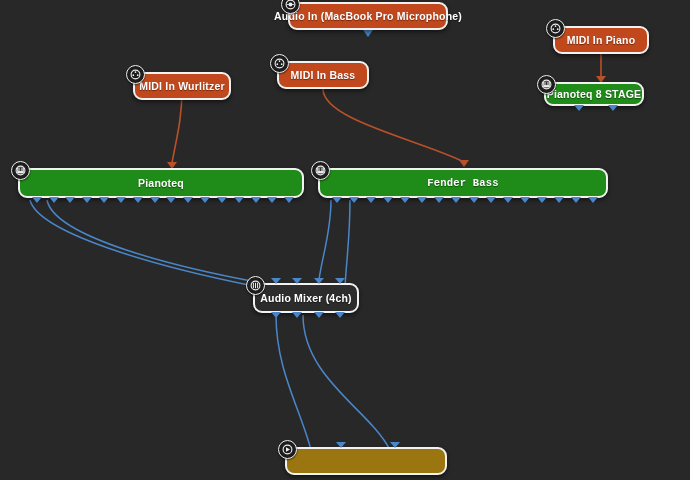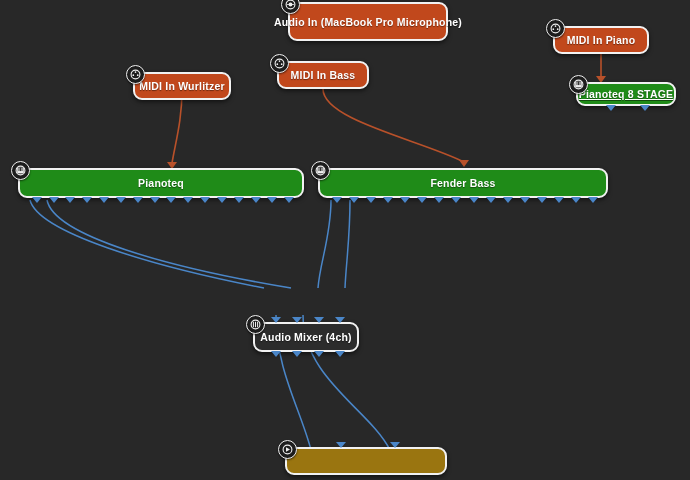--- a/index.html
+++ b/index.html
@@ -128,7 +128,7 @@
     </g>
   </svg>
 
-  <div class="node midi" style="left:288px; top:2px; width:160px; height:39px;">
+  <div class="node midi" style="left:288px; top:2px; width:160px; height:28px;">
     <span class="badge">
       <svg width="11" height="11" viewBox="0 0 11 11">
         <circle cx="5.5" cy="5.5" r="4.4" fill="none" stroke="#efefef" stroke-width="1.1"></circle>

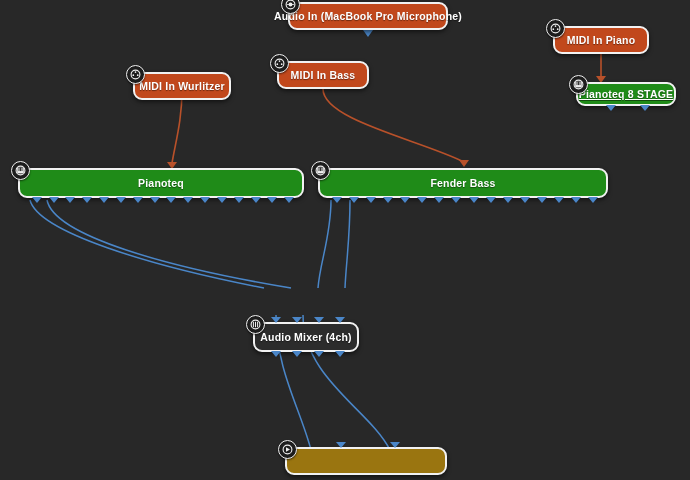--- a/index.html
+++ b/index.html
@@ -175,7 +175,7 @@
     <span class="label">MIDI In Bass</span>
   </div>
 
-  <div class="node instr" style="left:576px; top:82px; width:100px; height:24px;text-decoration:underline;" id="n-pianoteq">
+  <div class="node instr" style="left:544px; top:82px; width:100px; height:24px;" id="n-pianoteq">
     <span class="badge">
       <svg width="11" height="11" viewBox="0 0 11 11">
         <circle cx="5.5" cy="5.5" r="4.4" fill="none" stroke="#efefef" stroke-width="1.1"></circle>

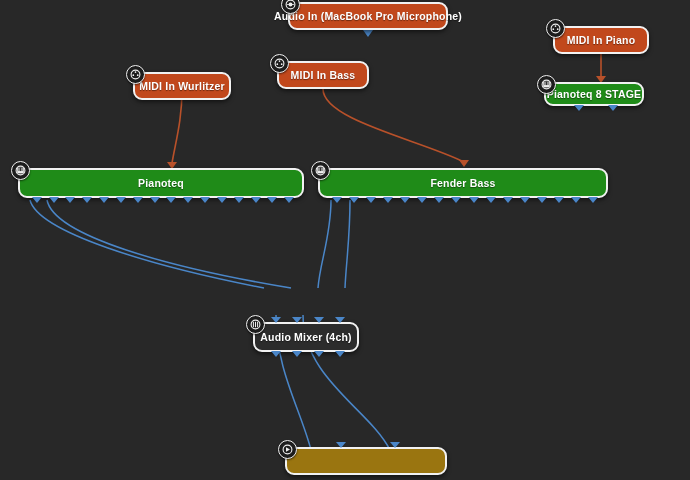--- a/index.html
+++ b/index.html
@@ -219,7 +219,7 @@
       <span class="port out" style="left: 264.176px;"></span>
     </div>
 
-  <div class="node instr" style="left:318px; top:168px; width:290px; height:30px;" id="n-bass">
+  <div class="node instr" style="left:318px; top:168px; width:290px; height:30px;font-family:Liberation Mono, monospace;" id="n-bass">
     <span class="badge">
       <svg width="11" height="11" viewBox="0 0 11 11">
         <circle cx="5.5" cy="5.5" r="4.4" fill="none" stroke="#efefef" stroke-width="1.1"></circle>

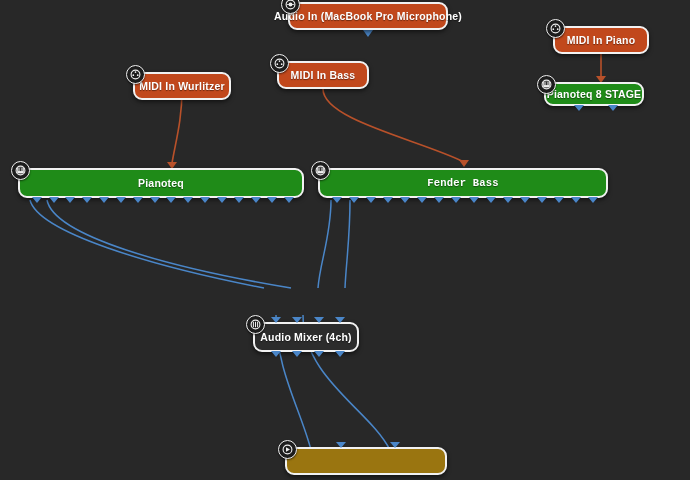--- a/index.html
+++ b/index.html
@@ -55,7 +55,7 @@
 
   .node.midi    { background: #c1481c; }
   .node.instr   { background: #1f8b18; }
-  .node.mixer   { background: #2c2c2c; margin-top: 39px; }
+  .node.mixer   { background: #2c2c2c; }
   .node.audioout{ background: #9a7510; }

----

**EXERCISE DETAILS**.
Return the listing above in full and unaltered. Keep the pictures out.

**TASK RESPONSE**.
--- a/index.html
+++ b/index.html
@@ -128,7 +128,7 @@
     </g>
   </svg>
 
-  <div class="node midi" style="left:288px; top:2px; width:160px; height:39px;">
+  <div class="node midi" style="left:288px; top:2px; width:160px; height:28px;">
     <span class="badge">
       <svg width="11" height="11" viewBox="0 0 11 11">
         <circle cx="5.5" cy="5.5" r="4.4" fill="none" stroke="#efefef" stroke-width="1.1"></circle>

--- a/index.html
+++ b/index.html
@@ -175,7 +175,7 @@
     <span class="label">MIDI In Bass</span>
   </div>
 
-  <div class="node instr" style="left:576px; top:82px; width:100px; height:24px;text-decoration:underline;" id="n-pianoteq">
+  <div class="node instr" style="left:544px; top:82px; width:100px; height:24px;" id="n-pianoteq">
     <span class="badge">
       <svg width="11" height="11" viewBox="0 0 11 11">
         <circle cx="5.5" cy="5.5" r="4.4" fill="none" stroke="#efefef" stroke-width="1.1"></circle>

--- a/index.html
+++ b/index.html
@@ -219,7 +219,7 @@
       <span class="port out" style="left: 264.176px;"></span>
     </div>
 
-  <div class="node instr" style="left:318px; top:168px; width:290px; height:30px;" id="n-bass">
+  <div class="node instr" style="left:318px; top:168px; width:290px; height:30px;font-family:Liberation Mono, monospace;" id="n-bass">
     <span class="badge">
       <svg width="11" height="11" viewBox="0 0 11 11">
         <circle cx="5.5" cy="5.5" r="4.4" fill="none" stroke="#efefef" stroke-width="1.1"></circle>

--- a/index.html
+++ b/index.html
@@ -55,7 +55,7 @@
 
   .node.midi    { background: #c1481c; }
   .node.instr   { background: #1f8b18; }
-  .node.mixer   { background: #2c2c2c; margin-top: 39px; }
+  .node.mixer   { background: #2c2c2c; }
   .node.audioout{ background: #9a7510; }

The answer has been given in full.